Task to complete:
Each line in the data holding "number" should be listed.

Record excerpts:
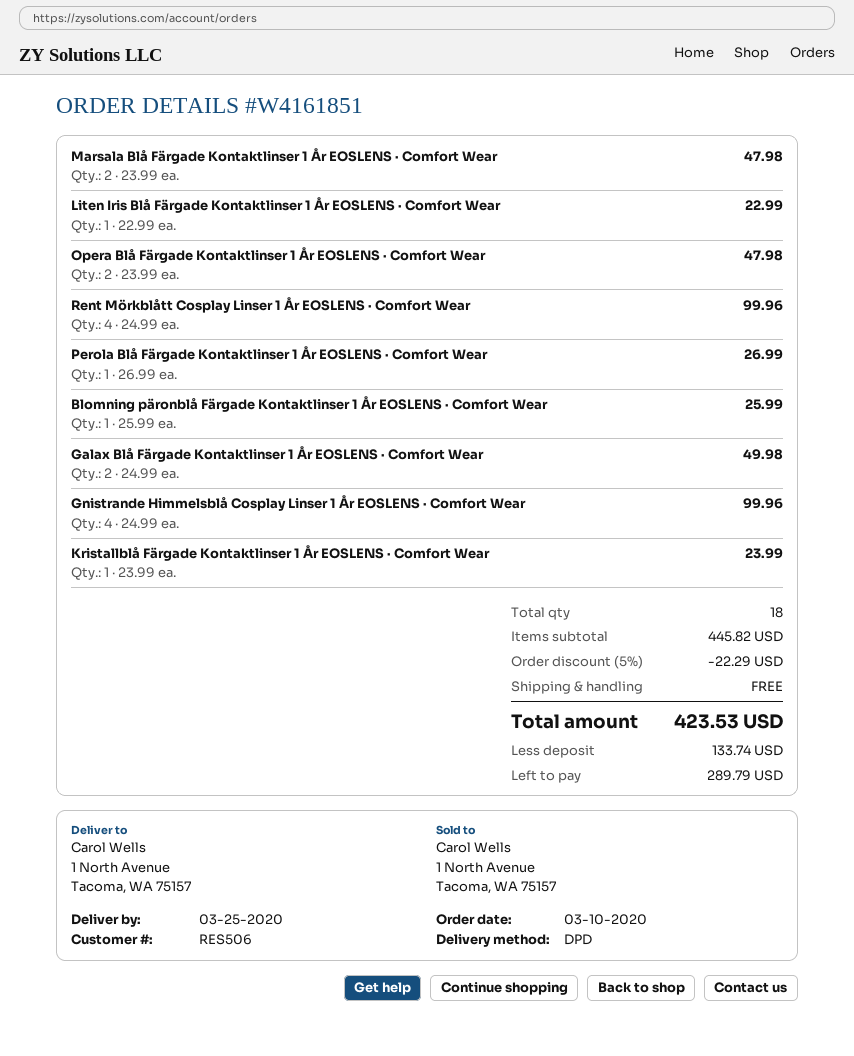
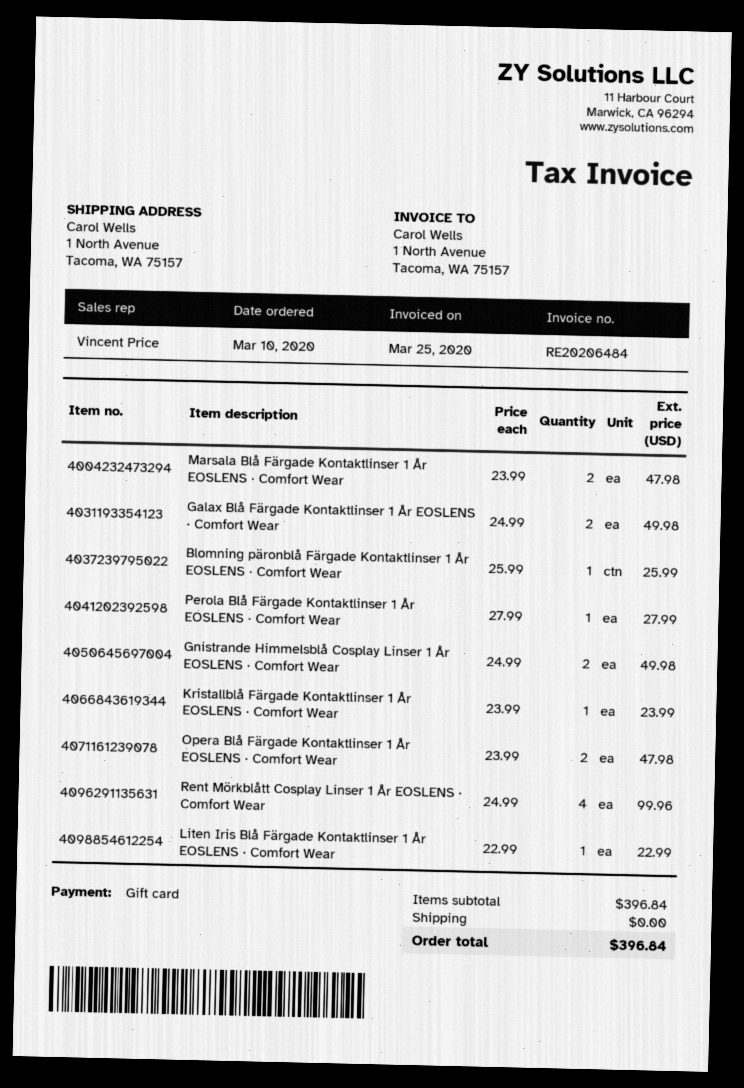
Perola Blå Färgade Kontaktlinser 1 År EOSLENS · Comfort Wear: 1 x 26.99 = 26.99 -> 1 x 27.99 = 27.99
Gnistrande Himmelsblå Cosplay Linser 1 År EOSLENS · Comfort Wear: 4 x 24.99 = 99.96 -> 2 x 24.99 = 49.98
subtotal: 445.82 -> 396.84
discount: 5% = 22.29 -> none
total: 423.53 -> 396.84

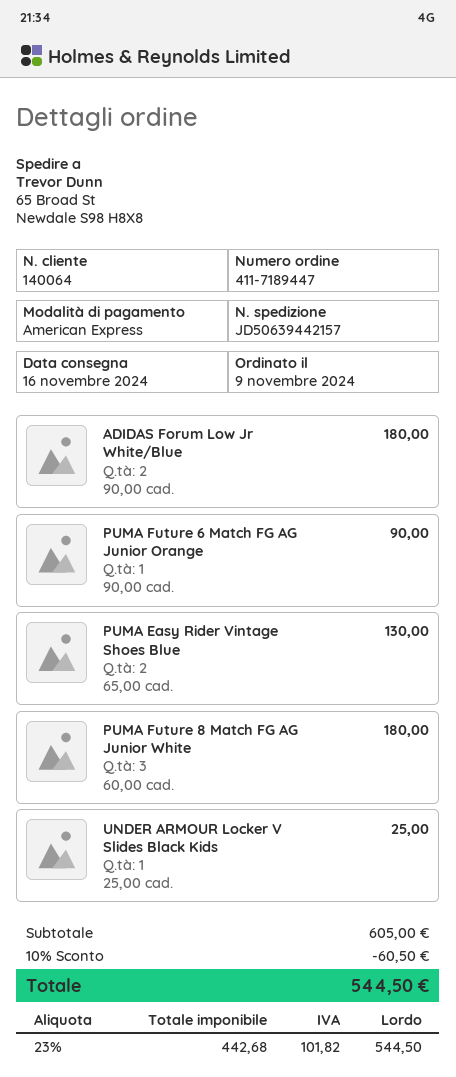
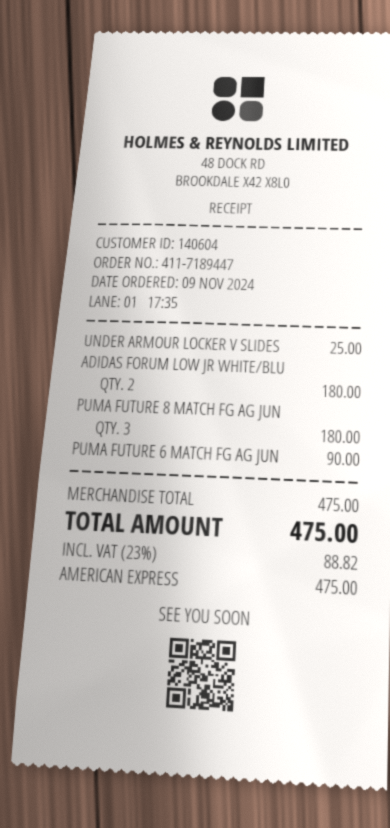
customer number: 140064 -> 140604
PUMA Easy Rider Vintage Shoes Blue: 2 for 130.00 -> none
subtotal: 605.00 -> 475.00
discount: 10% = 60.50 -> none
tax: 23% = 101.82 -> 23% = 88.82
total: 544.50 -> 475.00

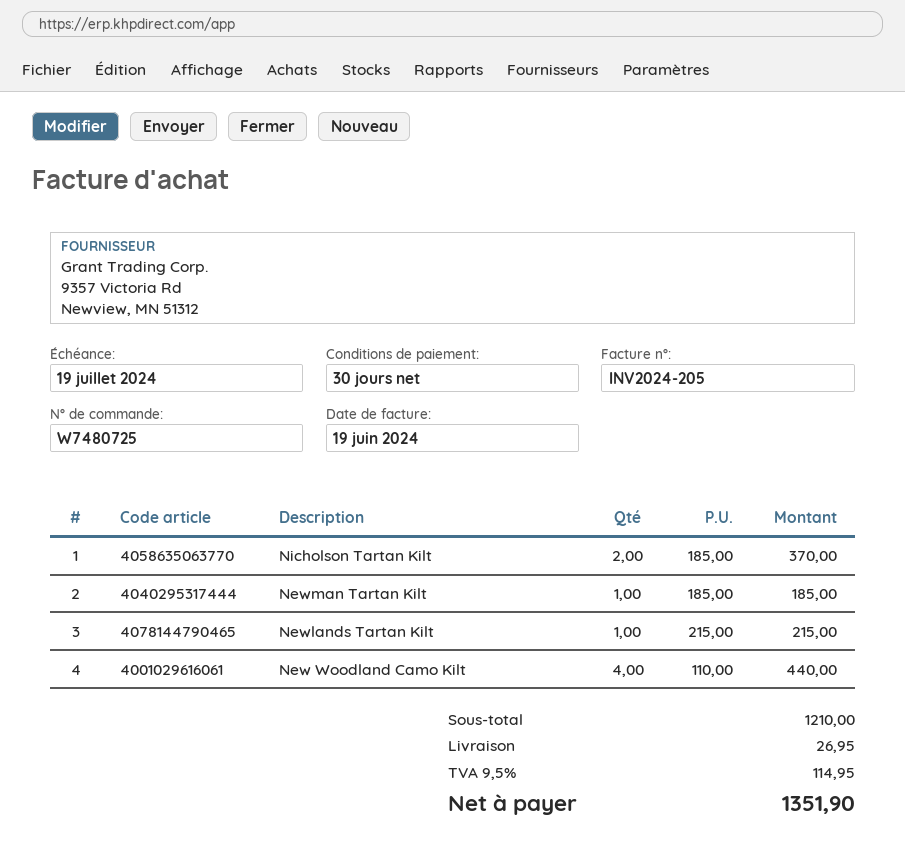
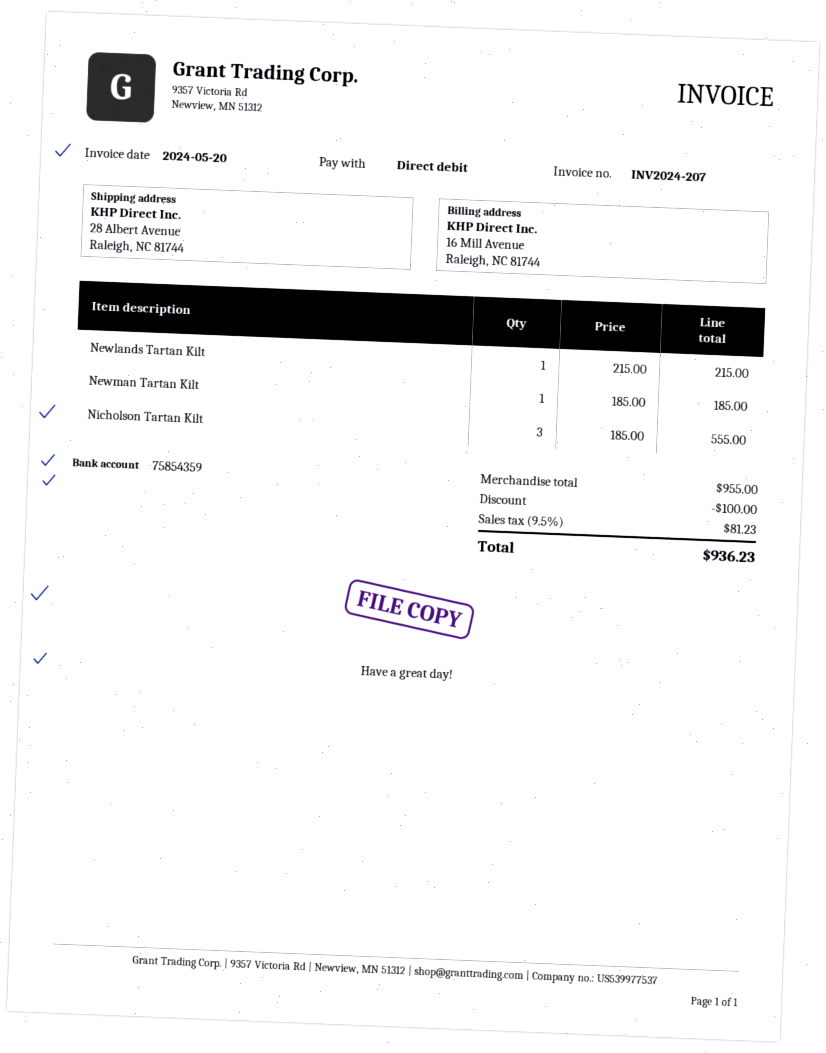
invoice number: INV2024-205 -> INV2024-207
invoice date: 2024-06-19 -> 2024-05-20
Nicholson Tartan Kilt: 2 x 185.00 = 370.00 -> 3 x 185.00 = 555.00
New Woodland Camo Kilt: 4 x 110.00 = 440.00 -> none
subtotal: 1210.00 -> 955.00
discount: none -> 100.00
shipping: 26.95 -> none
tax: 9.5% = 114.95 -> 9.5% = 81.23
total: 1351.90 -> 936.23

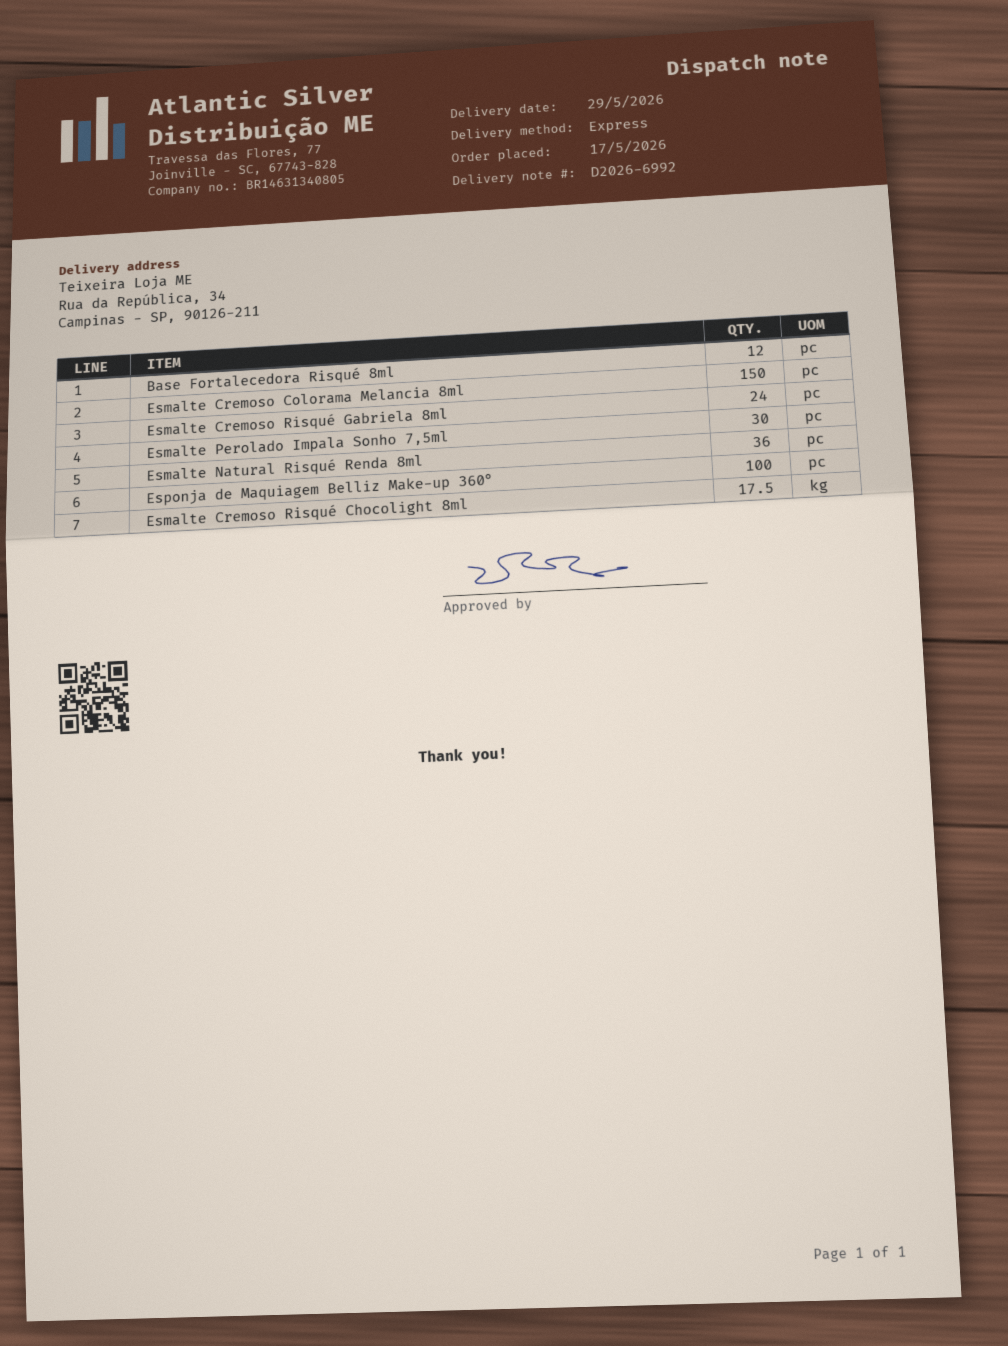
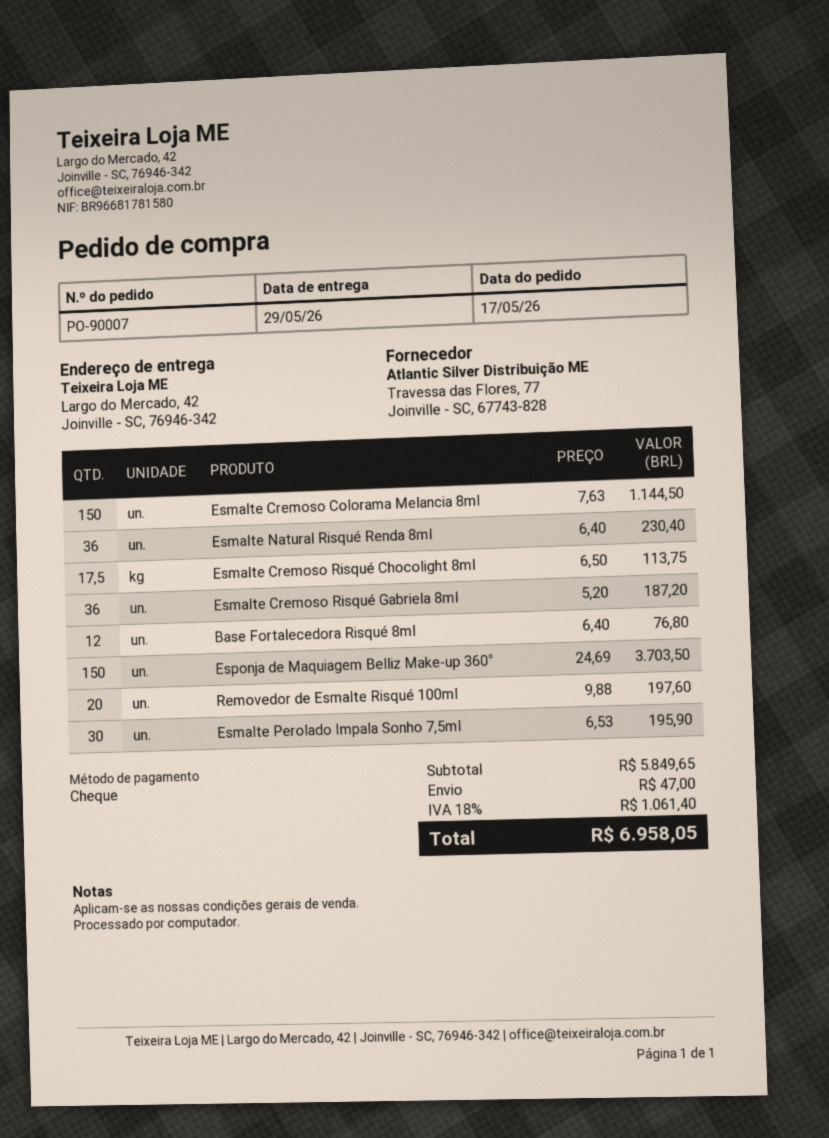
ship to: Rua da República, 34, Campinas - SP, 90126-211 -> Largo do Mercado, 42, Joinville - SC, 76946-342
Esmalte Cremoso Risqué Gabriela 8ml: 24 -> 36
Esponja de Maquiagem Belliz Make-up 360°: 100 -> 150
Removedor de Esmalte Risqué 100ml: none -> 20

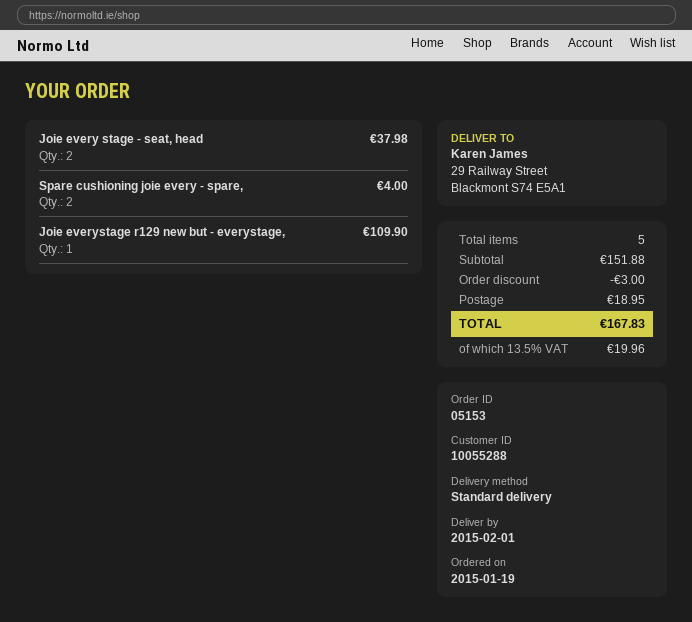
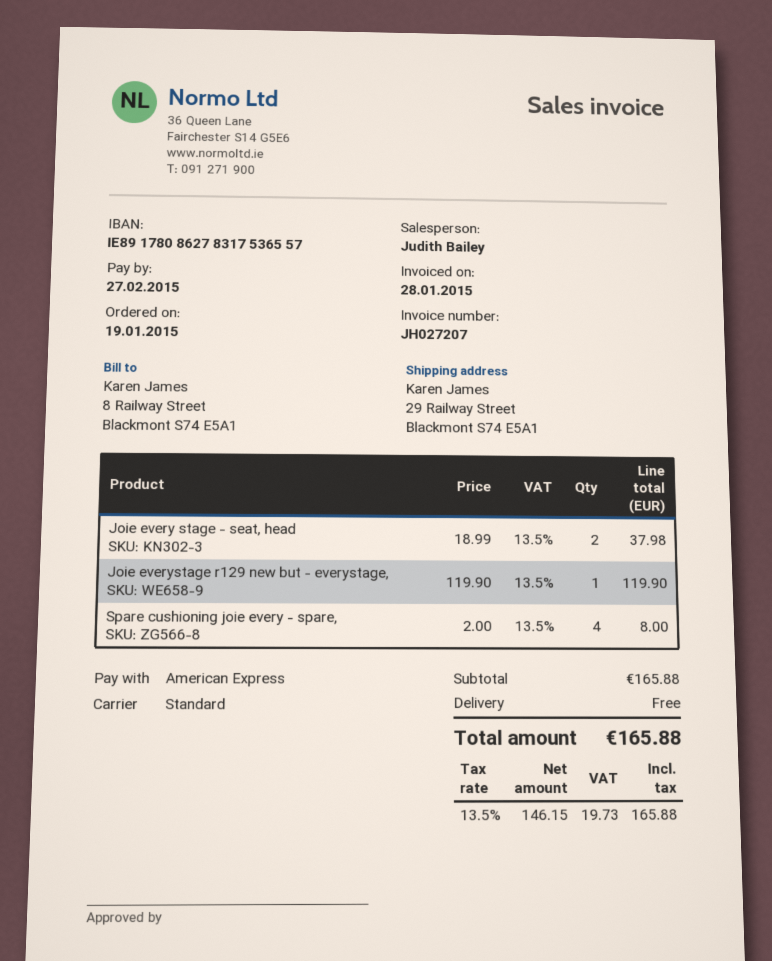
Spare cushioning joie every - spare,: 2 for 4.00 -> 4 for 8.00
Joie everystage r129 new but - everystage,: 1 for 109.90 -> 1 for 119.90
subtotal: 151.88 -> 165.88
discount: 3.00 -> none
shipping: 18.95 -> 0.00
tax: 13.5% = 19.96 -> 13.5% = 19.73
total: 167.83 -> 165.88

Response area:
customer number: 140064 -> 140604
invoice number: INV2024-205 -> INV2024-207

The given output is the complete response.